National & Gulf Center for Evidence Based Health Practice
- Abbreviation: NGCEBHP
- Formation: March 2004; 22 years ago
- Purpose: Educational
- Location: Riyadh, Saudi Arabia;
- Coordinates: 24°45′20″N 46°51′16″E﻿ / ﻿24.7554345°N 46.8544691°E
- Region served: Cooperation Council for the Arab States of the Gulf
- General Supervisor: Bandar al Knawy
- Director: Haya Al Fozan
- Co-Director: Mazen Ferwana
- Website: Official website

= National & Gulf Center for Evidence Based Health Practice =

The National & Gulf Center for Evidence Based Health Practice has been established with the initiative of Bandar Al Knawy, Chief Executive Officer of National Guard Health Affairs, and with the support of former chief executive, Abdullah bin Abdulaziz Al Rabiah in March 2004. The center is recognized by the Cooperation Council for the Arab States of the Gulf Ministers of Health as a reference to evidence-based medicine (EBM) in Saudi Arabia and the Cooperation Council for the Arab States of the Gulf (GCC). The center is an affiliated center to Evidence Based Clinical Practice Group in McMaster University, Canada. This group is led by Gordon Guyatt. It is also a collaborating centre to The Joanna Briggs Institute for Evidence Based Health care, in the University of Adelaide, Australia.
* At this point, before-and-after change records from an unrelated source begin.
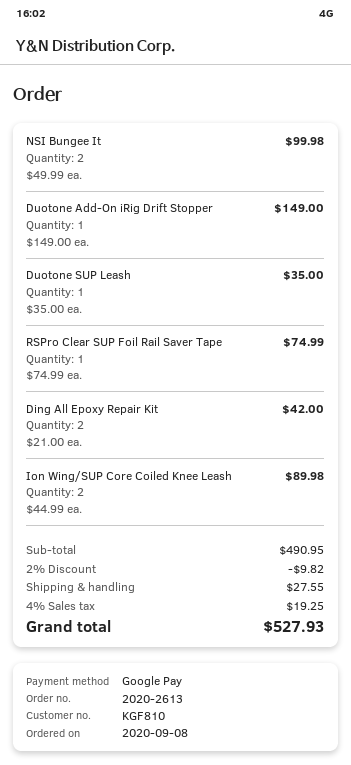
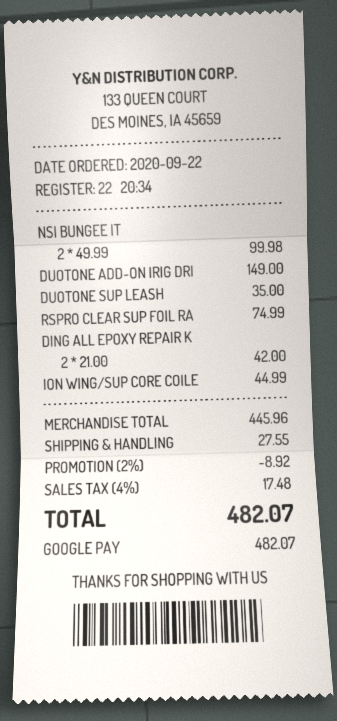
order date: 2020-09-08 -> 2020-09-22
Ion Wing/SUP Core Coiled Knee Leash: 2 x 44.99 = 89.98 -> 1 x 44.99 = 44.99
subtotal: 490.95 -> 445.96
discount: 2% = 9.82 -> 2% = 8.92
tax: 4% = 19.25 -> 4% = 17.48
total: 527.93 -> 482.07

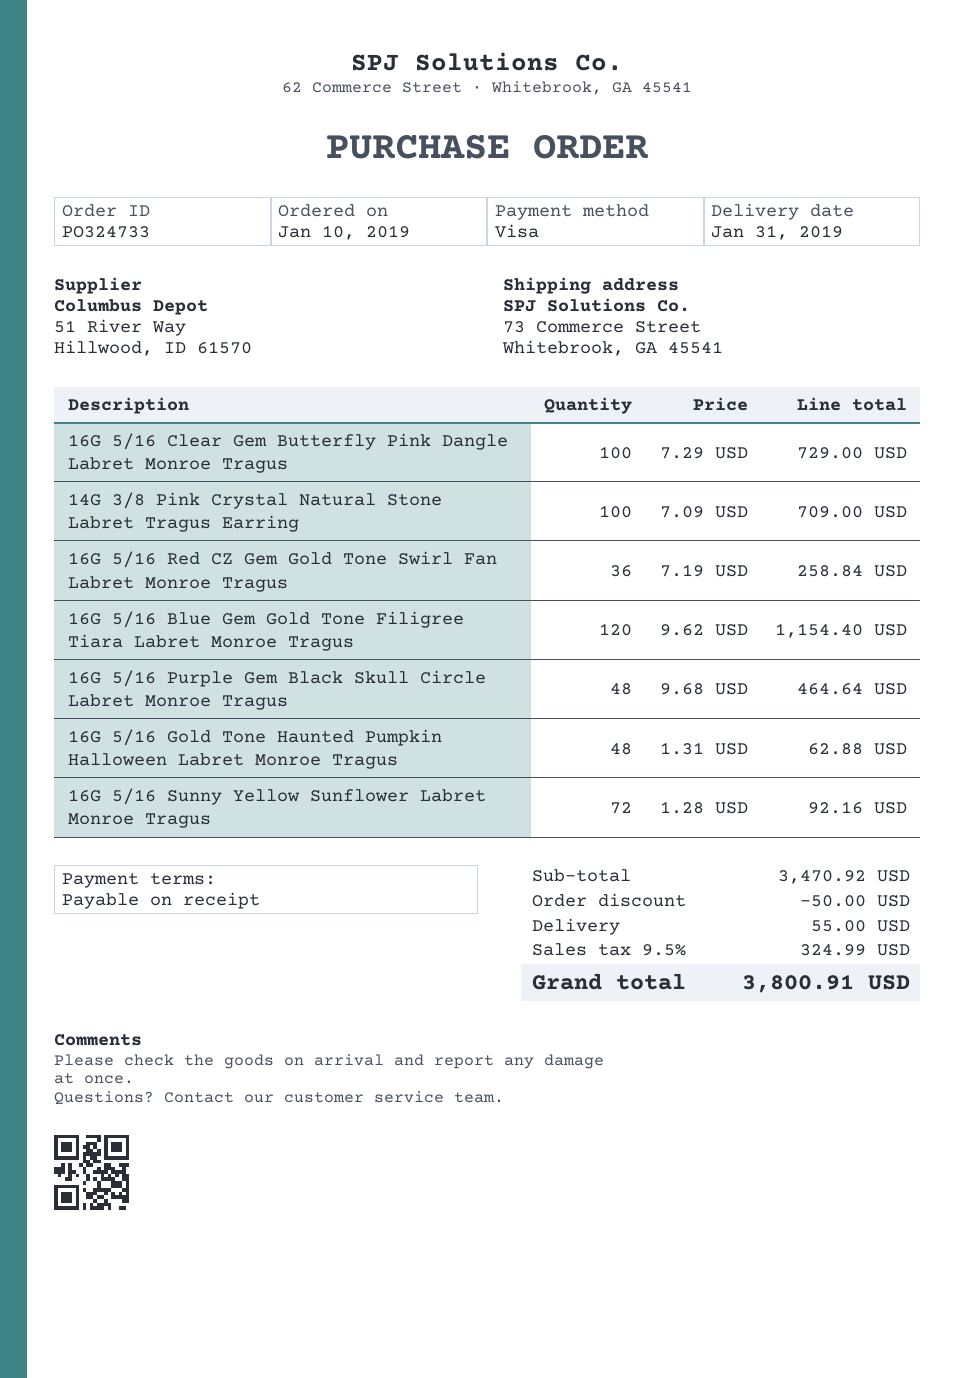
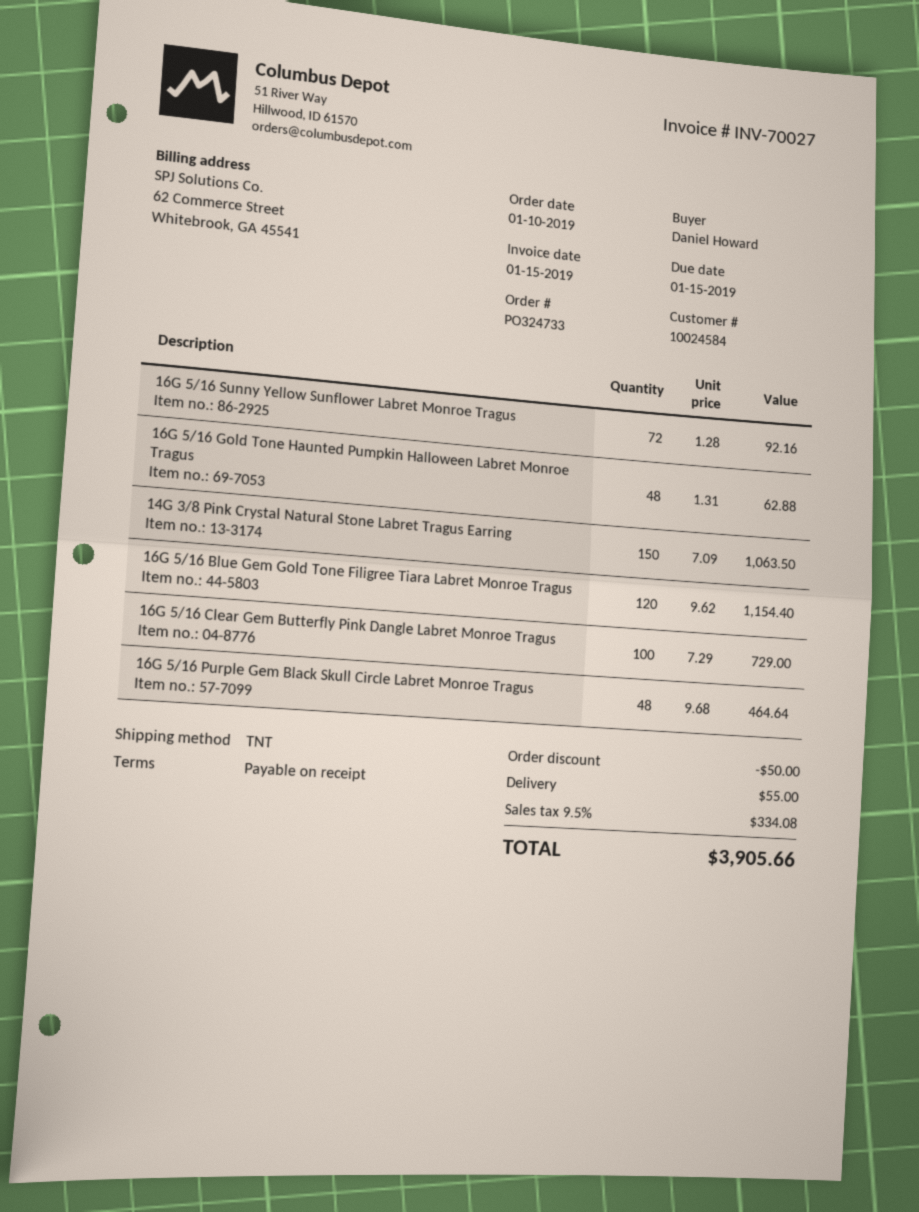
14G 3/8 Pink Crystal Natural Stone Labret Tragus Earring: 100 x 7.09 = 709.00 -> 150 x 7.09 = 1063.50
16G 5/16 Red CZ Gem Gold Tone Swirl Fan Labret Monroe Tragus: 36 x 7.19 = 258.84 -> none
tax: 9.5% = 324.99 -> 9.5% = 334.08
total: 3800.91 -> 3905.66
The center works in contact, coordination and collaboration with the National EBM committee, GCC Ministers of Health Executive Office, Arabian Gulf University EBM Center, Bahrain, University of Sharjah EBM center, United Arab Emirates, and Sultan Qaboos University EBM Center, Oman.

==Working Groups==
The centre works with a number of local health centers and universities groups in Saudi Arabia, in addition to abroad working relationships with a number of universities and specialized centers in the field of evidence-based medicine:

- King Saud University
- King Faisal Specialist Hospital and Research Centre
- Armed Forces Hospital
- Qassim University
- Saudi Society of Physiotherapy
- Saudi German Hospital
- Working group on evidence-based medicine in Jeddah, Madinah and Taif, Al-Ahsa
- EBM center at the Arabian Gulf University
- EBM center at Sultan Qaboos University
- University of Sharjah
- GCC Ministers of Health Executive Office
- EBM Regional Office of the World Health Organization for the Eastern Mediterranean - Cairo
- Evidence Health Center in University of Alberta - Canada.
- The Joanna Briggs Institute - Australia
- McMaster University - Canada

During the year 2009 NGCEBHP implemented 50 courses and workshops in the field of evidence-based medicine, attended by over 3,000 participants.